### Dataset
*****

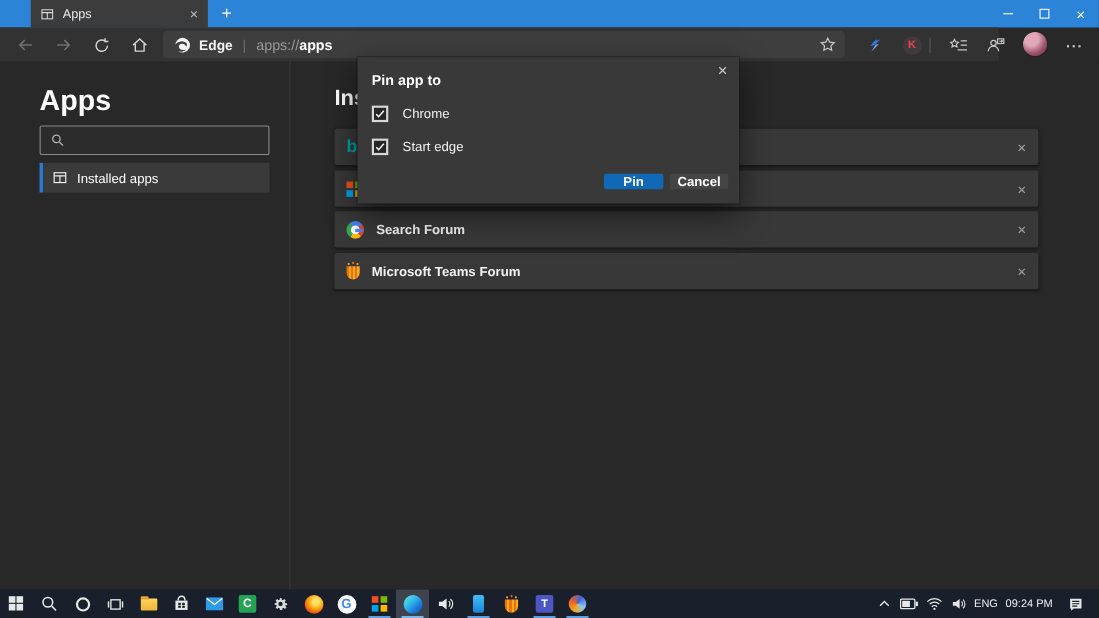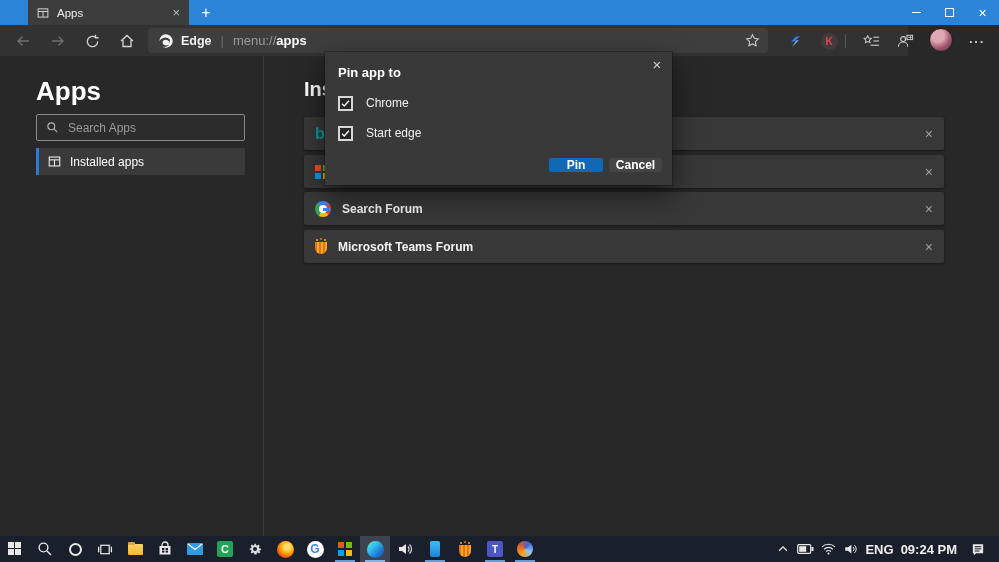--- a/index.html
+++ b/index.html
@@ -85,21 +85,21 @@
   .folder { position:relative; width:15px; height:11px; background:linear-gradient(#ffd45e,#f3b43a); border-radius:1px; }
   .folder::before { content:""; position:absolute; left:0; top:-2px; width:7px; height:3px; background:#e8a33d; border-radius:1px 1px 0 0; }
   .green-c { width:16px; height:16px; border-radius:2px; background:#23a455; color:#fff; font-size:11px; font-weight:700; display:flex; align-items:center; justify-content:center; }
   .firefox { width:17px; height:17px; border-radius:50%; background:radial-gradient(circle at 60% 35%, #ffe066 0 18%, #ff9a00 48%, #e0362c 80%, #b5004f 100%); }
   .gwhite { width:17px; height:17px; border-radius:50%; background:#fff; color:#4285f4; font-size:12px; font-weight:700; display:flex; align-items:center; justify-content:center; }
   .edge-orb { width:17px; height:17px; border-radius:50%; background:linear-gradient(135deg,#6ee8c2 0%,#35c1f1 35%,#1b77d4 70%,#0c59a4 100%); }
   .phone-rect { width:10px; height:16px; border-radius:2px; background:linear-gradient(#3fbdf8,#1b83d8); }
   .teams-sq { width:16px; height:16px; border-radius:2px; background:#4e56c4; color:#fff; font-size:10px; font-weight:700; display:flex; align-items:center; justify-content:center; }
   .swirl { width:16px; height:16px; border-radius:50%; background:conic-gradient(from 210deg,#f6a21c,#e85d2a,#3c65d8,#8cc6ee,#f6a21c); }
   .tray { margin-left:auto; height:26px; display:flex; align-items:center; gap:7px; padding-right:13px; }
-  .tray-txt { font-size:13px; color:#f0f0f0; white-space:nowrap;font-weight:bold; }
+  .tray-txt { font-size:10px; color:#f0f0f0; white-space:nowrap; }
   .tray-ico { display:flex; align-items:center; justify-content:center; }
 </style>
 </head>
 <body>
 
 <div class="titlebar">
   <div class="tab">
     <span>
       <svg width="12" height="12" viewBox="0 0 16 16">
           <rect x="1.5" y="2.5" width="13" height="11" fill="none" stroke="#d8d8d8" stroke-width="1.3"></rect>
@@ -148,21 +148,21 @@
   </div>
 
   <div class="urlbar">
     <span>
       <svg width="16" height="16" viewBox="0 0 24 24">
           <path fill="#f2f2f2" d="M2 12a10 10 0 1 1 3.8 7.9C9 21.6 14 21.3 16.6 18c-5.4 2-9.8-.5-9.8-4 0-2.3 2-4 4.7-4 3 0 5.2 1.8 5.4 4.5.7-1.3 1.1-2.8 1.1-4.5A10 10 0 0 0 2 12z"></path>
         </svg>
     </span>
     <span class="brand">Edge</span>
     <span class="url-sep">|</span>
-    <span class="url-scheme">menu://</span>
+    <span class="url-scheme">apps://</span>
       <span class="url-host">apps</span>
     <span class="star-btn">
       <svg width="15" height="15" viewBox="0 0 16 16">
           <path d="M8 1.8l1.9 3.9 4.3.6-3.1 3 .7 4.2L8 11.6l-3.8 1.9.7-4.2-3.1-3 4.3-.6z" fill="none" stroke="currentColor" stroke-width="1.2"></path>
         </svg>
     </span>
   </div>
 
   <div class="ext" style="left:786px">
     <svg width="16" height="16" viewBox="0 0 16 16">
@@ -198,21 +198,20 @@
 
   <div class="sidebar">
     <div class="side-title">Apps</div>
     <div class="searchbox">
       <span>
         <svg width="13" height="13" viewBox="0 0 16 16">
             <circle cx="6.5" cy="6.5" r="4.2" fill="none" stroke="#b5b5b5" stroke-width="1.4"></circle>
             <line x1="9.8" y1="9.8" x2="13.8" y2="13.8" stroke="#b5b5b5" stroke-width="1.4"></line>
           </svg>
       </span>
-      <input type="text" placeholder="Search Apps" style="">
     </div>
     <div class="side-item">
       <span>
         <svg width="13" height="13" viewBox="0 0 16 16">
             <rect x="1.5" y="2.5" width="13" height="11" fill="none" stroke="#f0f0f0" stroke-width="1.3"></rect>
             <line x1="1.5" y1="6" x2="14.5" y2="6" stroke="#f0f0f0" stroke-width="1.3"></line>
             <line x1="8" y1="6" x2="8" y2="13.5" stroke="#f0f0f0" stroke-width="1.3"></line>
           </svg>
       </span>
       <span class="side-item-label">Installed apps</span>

*****

### Work to be completed
Restate the data word for word from its first line through the line with "height:17px; border-radius:50%; background:#fff;", leaving out any picture along the way.

### Result of this task
--- a/index.html
+++ b/index.html
@@ -85,21 +85,21 @@
   .folder { position:relative; width:15px; height:11px; background:linear-gradient(#ffd45e,#f3b43a); border-radius:1px; }
   .folder::before { content:""; position:absolute; left:0; top:-2px; width:7px; height:3px; background:#e8a33d; border-radius:1px 1px 0 0; }
   .green-c { width:16px; height:16px; border-radius:2px; background:#23a455; color:#fff; font-size:11px; font-weight:700; display:flex; align-items:center; justify-content:center; }
   .firefox { width:17px; height:17px; border-radius:50%; background:radial-gradient(circle at 60% 35%, #ffe066 0 18%, #ff9a00 48%, #e0362c 80%, #b5004f 100%); }
   .gwhite { width:17px; height:17px; border-radius:50%; background:#fff; color:#4285f4; font-size:12px; font-weight:700; display:flex; align-items:center; justify-content:center; }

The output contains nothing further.